Mauritius tax treaty review fears grip stock markets

The Bombay Stock Exchange benchmark Sensex on Friday tumble after government says  it is going in for a review of the Double Taxation Avoidance Agreement with Mauritius.

Rajesh Kurup
  • Mumbai,
  • Updated May 5, 2012 10:12 AM IST
Mauritius tax treaty review fears grip stock markets
The Bombay Stock Exchange (BSE) benchmark Sensex on Friday tumbled by 320 points to close below the crucial 17,000-mark for the first time in over three months as nervous foreign investors pulled out of stock markets after the government said it is going in for a review of the Double Taxation Avoidance Agreement with Mauritius.

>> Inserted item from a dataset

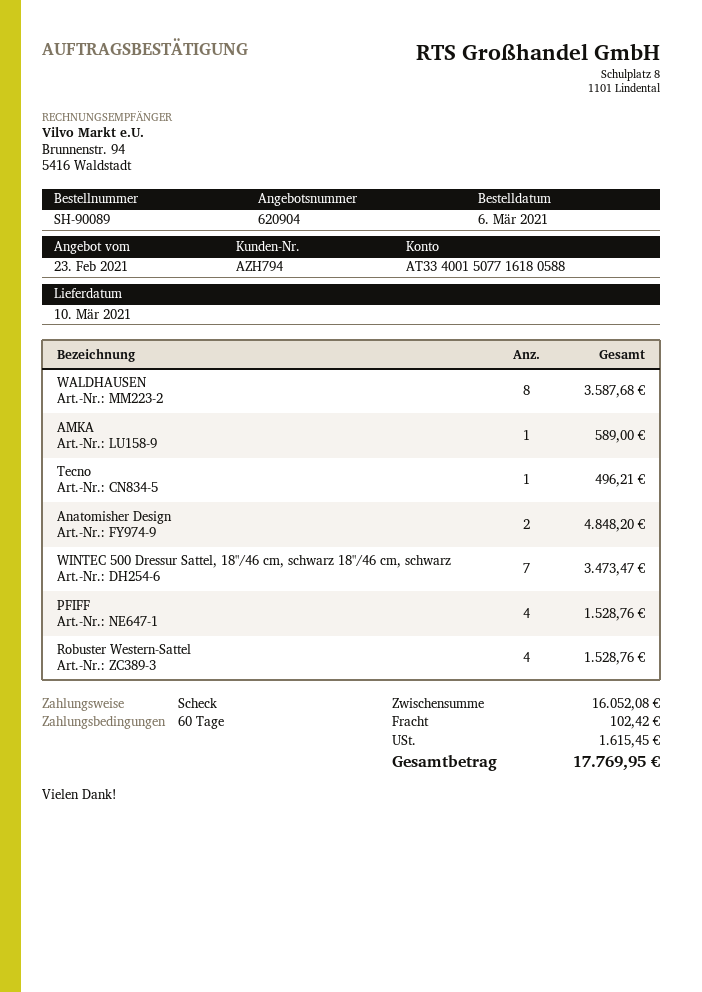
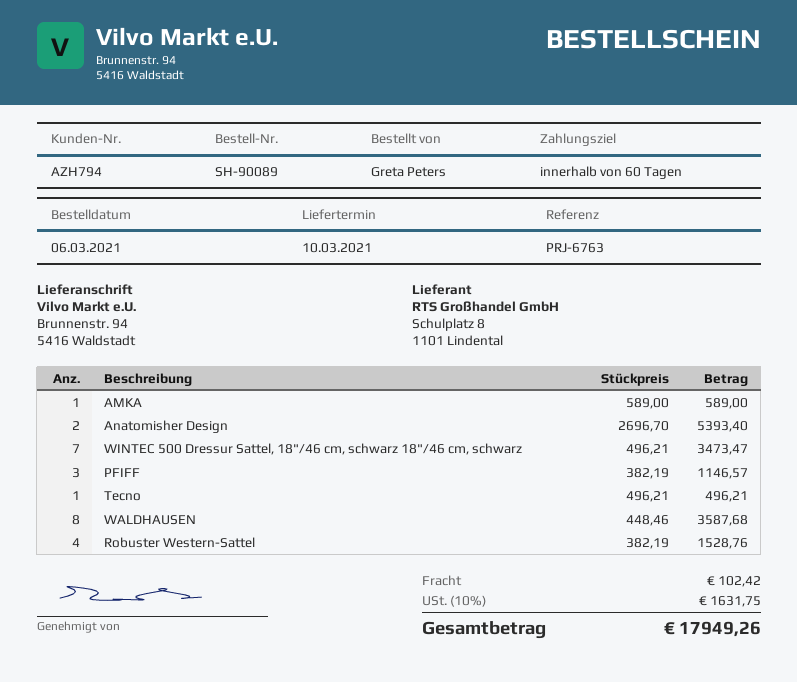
Anatomisher Design: 2 for 4848.20 -> 2 for 5393.40
PFIFF: 4 for 1528.76 -> 3 for 1146.57
tax: 1615.45 -> 1631.75
total: 17769.95 -> 17949.26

The government's announcement came at a time when foreign institutional investor (FII) sentiment was already weak due to the lack of clarity on the issue of General Anti-Avoidance Rule (GAAR), the move for retrospective amendment of tax laws and sharp depreciation in the rupee. The Sensex fell by close to two per cent, its biggest fall since February to settle at 16,831.08. The 50-share Nifty ended down 1.96 per cent at 5,086.85 points.

"The government is considering a review of the Double Taxation Avoidance Treaty with Mauritius to raise revenues," minister of state for finance S.S. Palanimanickam said. According to finance ministry officials, the country is losing over $600 million annually in revenue due to the tax treaty. The government has been under pressure from opposition parties to renegotiate the treaty as Indian investors round-trip their money through Mauritius to avoid taxes.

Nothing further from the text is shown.